(Records drawn from a dataset)
━━━

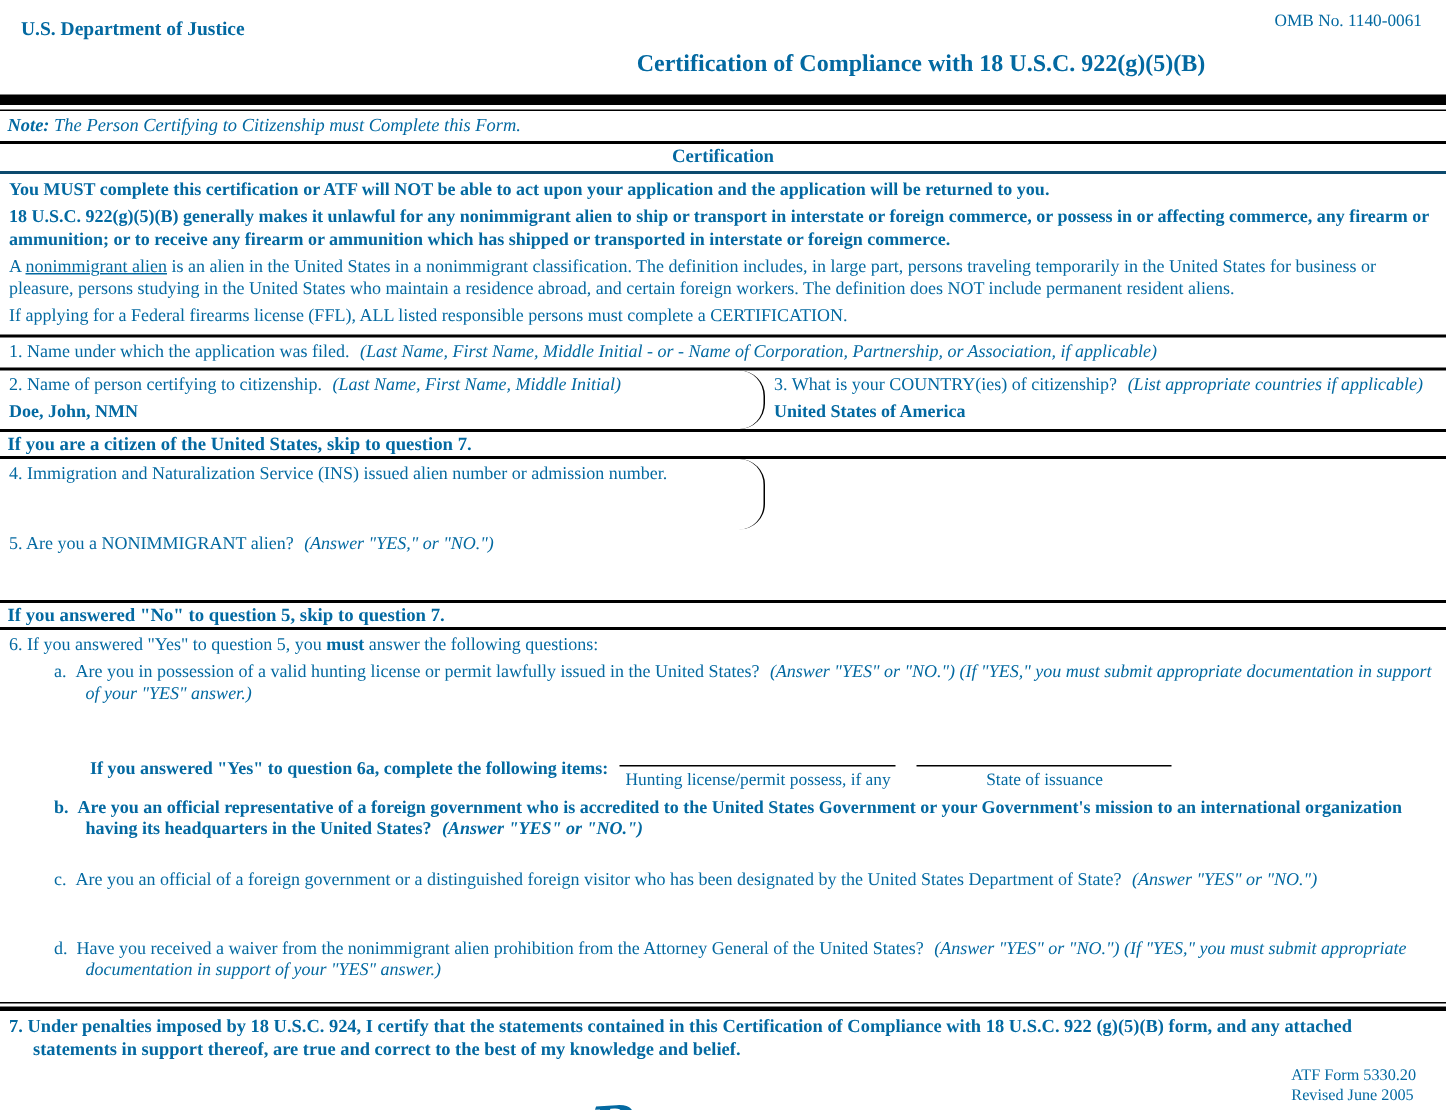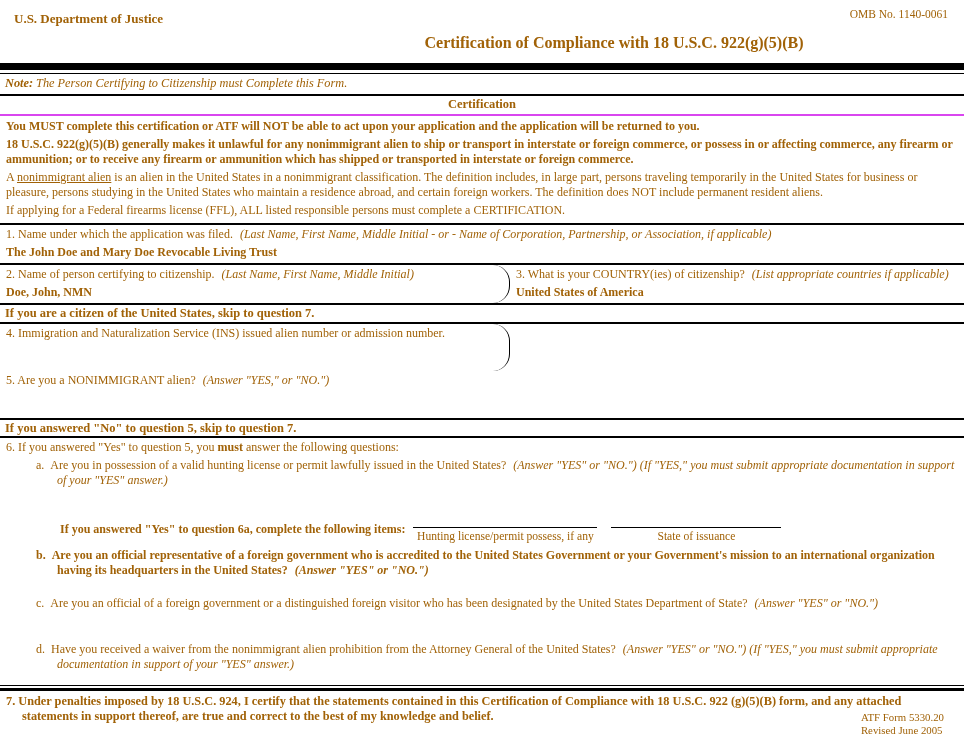--- a/index.html
+++ b/index.html
@@ -1,20 +1,20 @@
 <!DOCTYPE html>
 <html><head>
 <meta charset="utf-8">
 <style>
   * { box-sizing: border-box; margin: 0; padding: 0; }
   html, body { background: #fff; }
   .page {
     position: relative;
     width: 964px; height: 740px;
-    background: #fff; color: #a16207;
+    background: #fff; color: #0369a1;
     font-family: "Liberation Serif", "DejaVu Serif", serif;
     font-size: 12px;
     overflow: hidden;
   }
   
   .hdr { position: relative; height: 63px; }
   .agency { position: absolute; left: 14px; top: 11px; }
   .agency1 { font-weight: bold; font-size: 13px; }
   .agency2 { font-size: 12px; margin-top: 2px; }
   .omb { position: absolute; right: 16px; top: 8px; font-size: 11.5px; }
@@ -23,21 +23,21 @@
   
   .bar { height: 7px; background: #000; }
   .rule-double { margin-top: 14px; }
   .rule-double .r1 { height: 1px; background: #000; }
   .rule-double .r2 { height: 3px; background: #000; margin-top: 2px; }
   
   .note { margin-top: 3px; border-top: 1.5px solid #000; border-bottom: 2px solid #000;
           padding: 2px 5px 3px; font-style: italic; font-size: 12.3px; }
   .note b { font-style: italic; }
   .cert { text-align: center; font-weight: bold; font-size: 12.5px;
-          padding: 1px 0 2px; border-bottom: 2px solid #d946ef; }
+          padding: 1px 0 2px; border-bottom: 2px solid #0c4a6e; }
   
   .intro { padding: 3px 8px 2px 6px; }
   .intro p { margin: 0 0 4px; line-height: 1.2; }
   .intro p.b { font-weight: bold; }
   .u { text-decoration: underline; }
   
   .sec { border-top: 2px solid #000; padding: 2px 6px 3px; }
   .qlabel { line-height: 1.25; }
   .hint { font-style: italic; margin-left: 7px; }
   .answer { font-weight: bold; margin-top: 3px; line-height: 1.2; }
@@ -104,21 +104,20 @@
 
   <div class="intro">
     <p class="b">You MUST complete this certification or ATF will NOT be able to act upon your application and the application will be returned to you.</p>
     <p class="b">18 U.S.C. 922(g)(5)(B) generally makes it unlawful for any nonimmigrant alien to ship or transport in interstate or foreign commerce, or possess in or affecting commerce, any firearm or ammunition; or to receive any firearm or ammunition which has shipped or transported in interstate or foreign commerce.</p>
     <p><span>A </span><span class="u">nonimmigrant alien</span><span> is an alien in the United States in a nonimmigrant classification.  The definition includes, in large part, persons traveling temporarily in the United States for business or pleasure, persons studying in the United States who maintain a residence abroad, and certain foreign workers.  The definition does NOT include permanent resident aliens.</span></p>
     <p>If applying for a Federal firearms license (FFL), ALL listed responsible persons must complete a CERTIFICATION.</p>
   </div>
 
   <div class="sec">
     <div class="qlabel"><span>1.  Name under which the application was filed.</span><span class="hint">(Last Name, First Name, Middle Initial - or - Name of Corporation, Partnership, or Association, if applicable)</span></div>
-    <div class="answer">The John Doe and Mary Doe Revocable Living Trust</div>
   </div>
 
   <div class="tbl">
     <div class="cell left">
       <div class="qlabel"><span>2.  Name of person certifying to citizenship.</span><span class="hint">(Last Name, First Name, Middle Initial)</span></div>
       <div class="answer">Doe, John, NMN</div>
     </div>
     <div class="cell right">
       <div class="qlabel"><span>3.  What is your COUNTRY(ies) of citizenship?</span><span class="hint">(List appropriate countries if applicable)</span></div>
       <div class="answer">United States of America</div>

━━━

Reproduce exactly the section above that begins at the line containing "bold; margin-top: 3px;" and ends at the line containing "returned to you.</p>", leaving out all other lines.

- Solution
   .answer { font-weight: bold; margin-top: 3px; line-height: 1.2; }
@@ -104,21 +104,20 @@
 
   <div class="intro">
     <p class="b">You MUST complete this certification or ATF will NOT be able to act upon your application and the application will be returned to you.</p>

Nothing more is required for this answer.